I think I got a little crazy during that long solitary stretch when there were absolutely no other walkers in sight and, frankly, hardly any cars or joggers or runners or cyclists.   I might have been off in a little world of my own, an empty little world with only my strange, weird thoughts for company.   I hummed my favorite training songs (which led to a moment that confused some people, when I randomly posted a Twitter update that simply said "PACHYCEPHALOSAURUS!!!" -- thanks to They Might Be Giants and their song "I Am A Paleontologist").  I counted my steps.   But in the end I couldn't help thinking back to that strange, odd dream I had, the dream of an empty world, the dream of full cemeteries, all because I hadn't done enough.   And so I'd walk faster.  And faster still.  Trying to stay cheerful.  Trying to smile and be happy. Trying to have a good time.

I may be dating myself here, but do you remember the M*A*S*H episode, "Dreams"?  If you saw it, you probably can't forget it.  The officers and men of the 4077th MASH have a particularly stressful period of nonstop surgery -- and steal off to grab catnaps when they can.   Each of them, from Klinger to Potter to Houlihan to Hunnicutt, has a disturbing and upsetting dream.  For my money, the most surreal and troubling of all the dreams was easily that of Major Winchester, who dreamed that he was standing in front of a wounded, dying soldier ... and was dressed entirely in the outfit of a stage magician.  In the dream, Winchester performed magic trick after magic trick, accomplishing absolutely nothing to help the wounded serviceman... whose condition steadily worsened.   Pathetically twirling hissing sparklers, Winchester finds all his fellow M*A*S*H surgeons and staff looking at him in disgust at the uselessness of his stage conjuring.  And so the dream ends. 

Sometimes I feel exactly like that.   I can dress from head to toe in pink.  I can walk 60+ miles wearing a pink hard hat, a kilt, a pink tie-dyed shirt, and so on, and so on, and it's not going to cure cancer.  I can write funny, silly, off-the-wall blog posts about various aspects of the 3-Day... and other than just maybe entertaining my readers, I'm accomplishing nothing of merit.  Not one life is going to be extended as a result.   I can walk at ninety miles an hour through the streets of Minnesota cities, driving myself to go faster and faster.  I can carry the pink "Keep Going" flag for 24 miles -- as I in fact did on Day 2 of the Twin Cities walk... or carry the "My Wife" honor flag for 15 miles as I did on Day 3 of the Twin Cities walk, and other than the dubious benefit of getting the flag back to camp or to closing faster than another walker might perhaps have managed it, what have I really achieved? 

I feel so damn bad sometimes.  I enjoy being part of the 3-Day family and I've met dozens, if not hundreds, of inspiring people.  I like to think I've made some difference with the money I've raised... but then I hear the nagging voice in the back of my head reminding me that compared to a lot of people, I haven't really raised that much at all.   I feel pride at some of the honors I've received, like getting asked to carry the "Irreplaceable" flag during opening ceremonies in Boston in 2010... but then I remember how I kept forgetting myself and referring to it not as the "Irreplaceable" flag... but as the "Irredeemable".   I'm a little hard on myself, aren't I?
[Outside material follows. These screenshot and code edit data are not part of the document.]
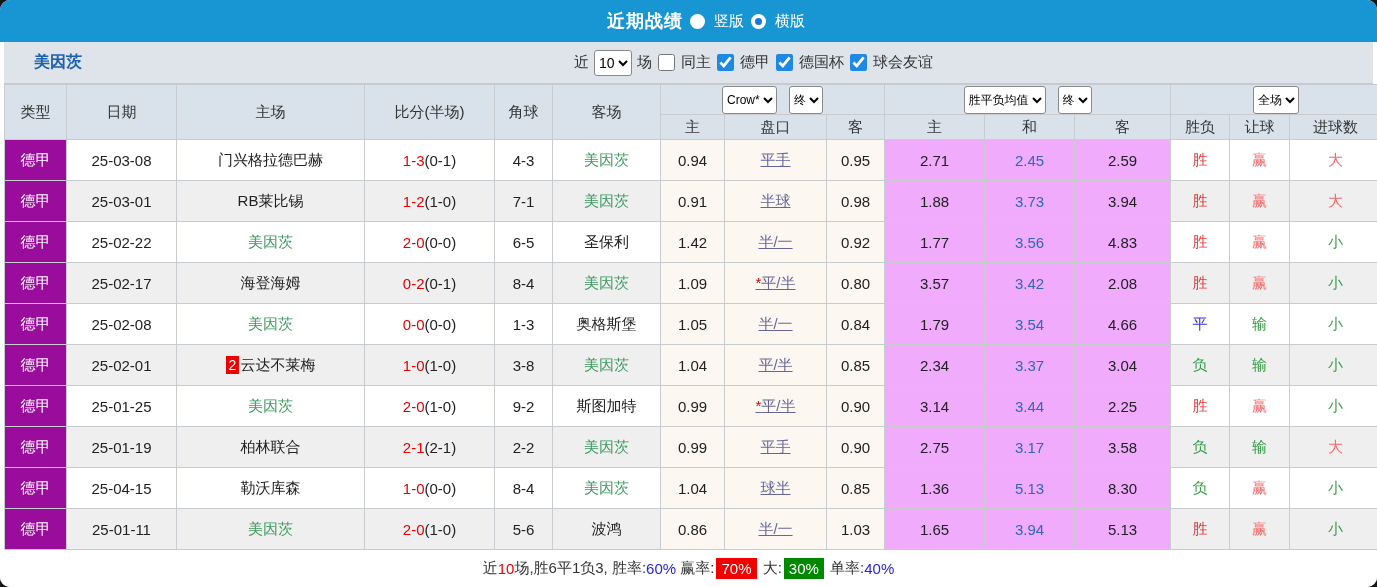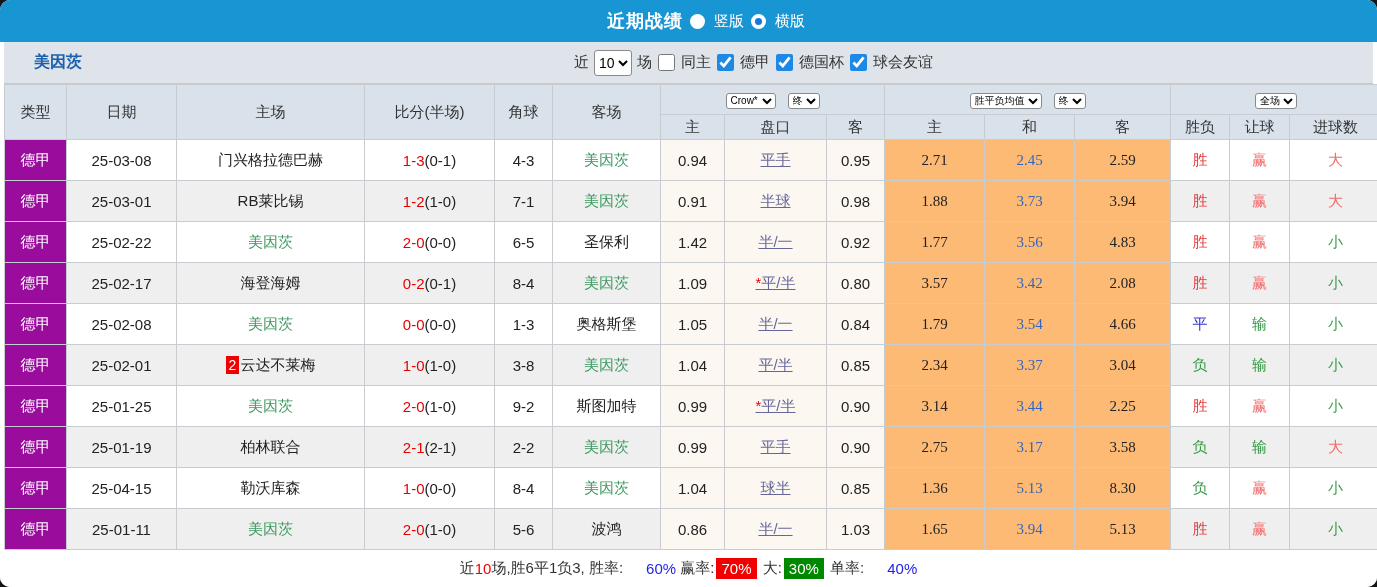--- a/index.html
+++ b/index.html
@@ -34,27 +34,27 @@
   .filters select { font-size: 14px; height: 26px; background: #fff; border: 1px solid #8a8a8a; border-radius: 3px; }
   input[type="checkbox"] { width: 17px; height: 17px; accent-color: #1e88e5; margin: 0 1px; }
   
   .content { margin: 0 4px; }
   table { border-collapse: collapse; table-layout: fixed; width: 100%; font-size: 15px; }
   th, td { border: 1px solid #c8ccd1; text-align: center; padding: 0; overflow: hidden; white-space: nowrap; }
   thead th { background: #d9e2eb; font-weight: normal; color: #333; }
   tr.selects-row th { height: 30px; }
   tr.labels-row th { height: 25px; }
   thead th.span2 { height: 55px; }
-  thead select { font-size: 10px; height: 16px; background: #fff; border: 1px solid #8a8a8a; border-radius: 3px; margin: 0 6px; }
+  thead select { font-size: 12px; height: 28px; background: #fff; border: 1px solid #8a8a8a; border-radius: 3px; margin: 0 6px; }
   tbody td { height: 41px; color: #222; }
   tbody tr:nth-child(even) { background: #efefef; }
   tbody tr:nth-child(odd) { background: #ffffff; }
   td.league { background: #990c9c; color: #fff; }
   td.asia { background: #fcf8f1; }
-  td.euro { background: #fdba74; font-family: Liberation Serif, serif; }
+  td.euro { background: #f0abfc; }
   td.euro.draw { color: #3366bb; }
   td.handicap { color: #666699; text-decoration: underline; }
   .star { color: #e80000; }
   .self { color: #3d9960; }
   .ft { color: #e80000; }
   .ht { color: #222; }
   .badge {
     background: #ee0000; color: #fff; display: inline-block;
     padding: 0 3px; margin-right: 1px; font-size: 14px; line-height: 18px;
   }
@@ -62,21 +62,21 @@
   .c-pink { color: #f56a6a; }
   .c-green { color: #339944; }
   .c-blue { color: #3333cc; }
   
   .footer {
     height: 37px; background: #fff; display: flex; align-items: center; justify-content: center;
     font-size: 15px; color: #333;
   }
   .footer span { white-space: pre; }
   .footer .red-text { color: #ee0000; }
-  .footer .blue-text { color: #2323e8; margin-left: 23px; }
+  .footer .blue-text { color: #2323e8; }
   .footer .badge-red { background: #f00000; color: #fff; padding: 2px 5px; margin: 0 2px; }
   .footer .badge-green { background: #008800; color: #fff; padding: 2px 5px; margin: 0 2px; }
 </style>
 </head>
 <body>
 
 <div class="page">
 
   <div class="titlebar">
     <span class="title">近期战绩</span>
You know, like it or not, the 3-Day isn't always about the fun and the inspiration.    I was being all perky on the morning of Day 3 in Minnesota, waiting in line for the route to open, chatting happily with some of my fellow walkers.  But then I happened to talk with a woman from Georgia who had come up to walk the Twin Cities 3-Day.  I asked her if she was also walking the Atlanta 3-Day, or if she had walked it in previous years. 

"No," she said.  "They always hold that the weekend that my sister died."

I carried the pain I heard in her voice with me all day that day, and for many days thereafter.  

No matter how hard I try -- and I'll never stop trying to work harder -- I'll never be trying hard enough.  Not as long as the dreams we all hope to see come true are replaced time and time again by ... nightmares.